考え方が老成している。いや、アレだけの激戦を潜り抜ければおかしくないのか。

 

「貴族の身体改造による力の差は理解できている。まともに打ち合えば3合が限界だ。その後、握力が戻るまで無手になるなら打ち合うなんて選択肢はない。体力の差は正確には分からないが呼吸の乱れ方、その後の回復力で見ればこれも圧倒的に劣る。長期戦もあまり選択肢には上がらない。何より、流星剣と撃剣は邪道の剣、迷い惑わせ隙を付く剣だ。あまり見せびらかす物でもない。
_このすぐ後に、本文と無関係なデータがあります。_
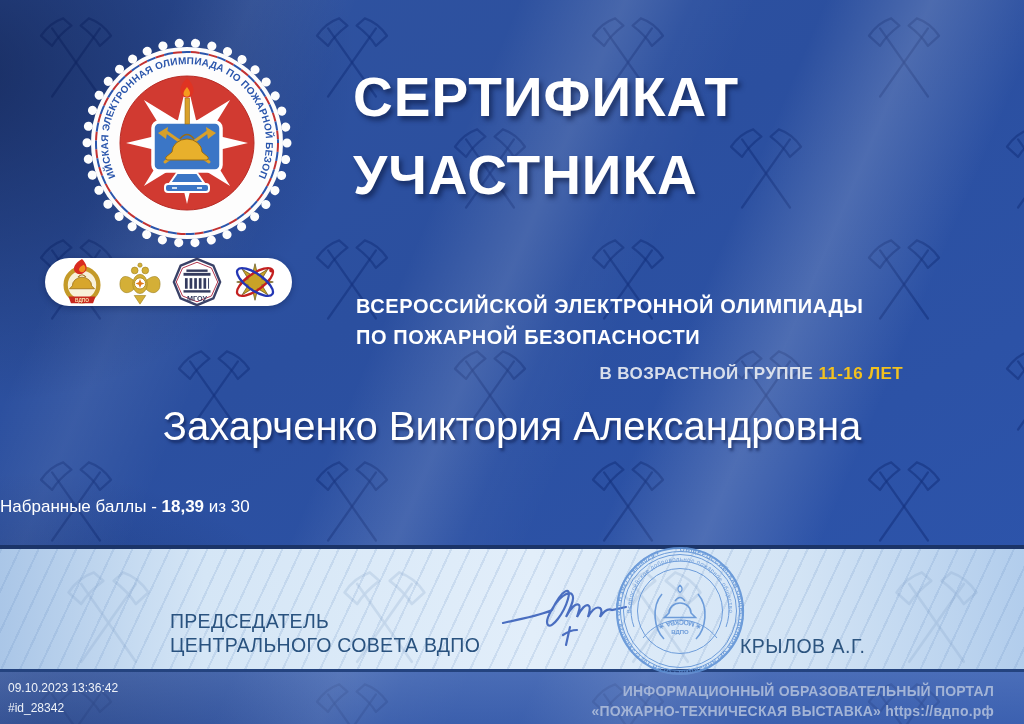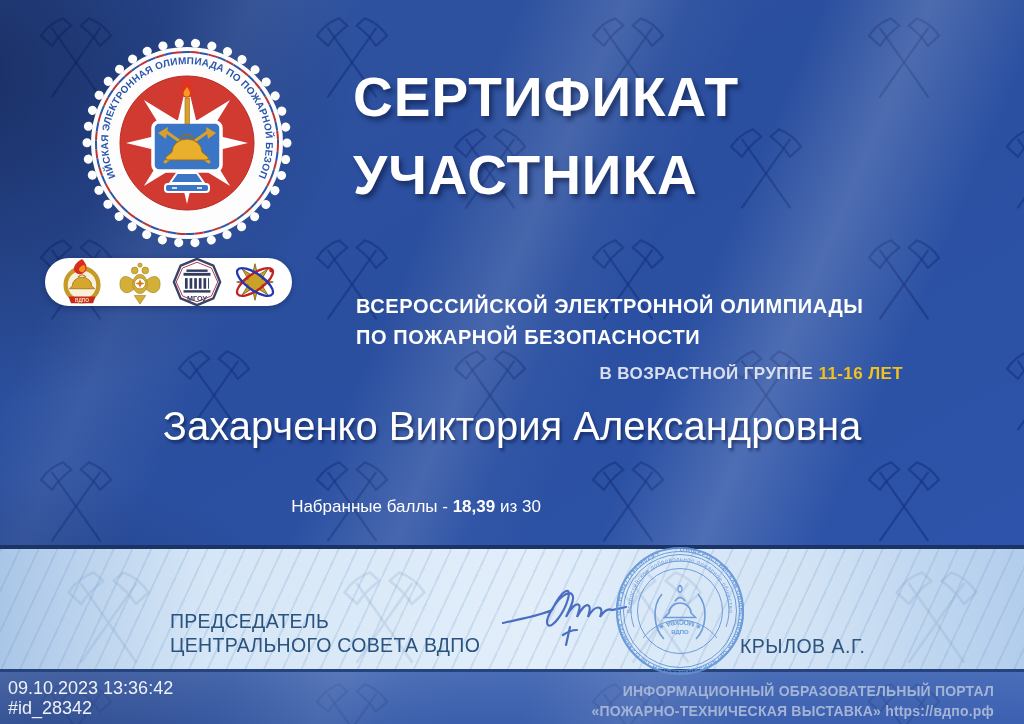"Набранные баллы - 18,39 из" .score { text-align: center -> none }
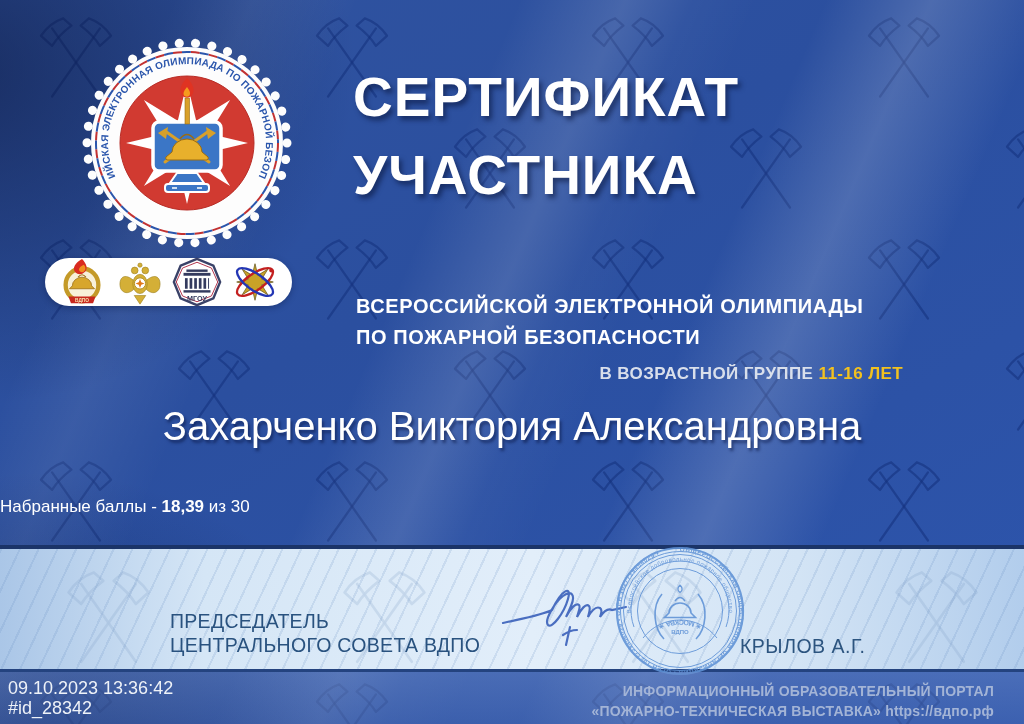"09.10.2023 13:36:42" .f-left { font-size: 18px -> 12px }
見せて問題ないのは格闘術とハルバード、白兵術。ここまで説明すれば理解できるだろう?」

 

2回目のロープは際どいけど、それ以外はその通りだと思う。

 

「さて、今の話を聞いて貰った上でだ」

 

タイキが用意されていた様々な形の剣を、同じく用意されていた様々な形のホルダーやロープを使って、いつも着ているコートに装着していく。最後に小さめのハルバードを両手に1本ずつ持って構える。

 

「一度だけ見せてやる。何度も歴史の流れを変えてきた流星剣を」

 

「いやいや、歴史を変えてきたって」

 

「流星剣、暗殺術で王族を殺しまくって王朝を2、3滅ぼしてるから。粛清で十数回滅ぼされかけてるけど。撃剣も有名な使い手は暗殺者」

 

「えっ、なんでそんなの習得してるんですか」

 

「なんか代々受け継いでる。家系図を追いかけても何処で入ってきたのか不明」

 

なにそれこわ。

 

「さて、やるか、やらないか」

 

タイキの問いに剣を構えるセレナ大尉。勝負は一瞬で着いた。気合いを入れて踏み込んだセレナ大尉が転んだのだ。顔面から。何が起こったのか分からなかったが、よく見ればセレナ大尉の足が不自然に閉じられている。

 

「流星剣、その真髄は剣ではなく、剣を操るヒモを自在に動かすことにある。名前が既に相手を惑わす武器なんだよ」

 

両手を分かりやすく振るうと僅かにだが糸が見える。ようやく顔を手で覆い隠すということは足だけでなく腕も封じられた結果、顔面から床に倒れる結果になったと。あれだけ思いっきり気合いを入れて、手のひらで転がされれば恥ずか死ぬわね。剣を大量に身に付けたのも全部囮なんだものね。しかも家族にまで見られている。立ち上がれるかしら?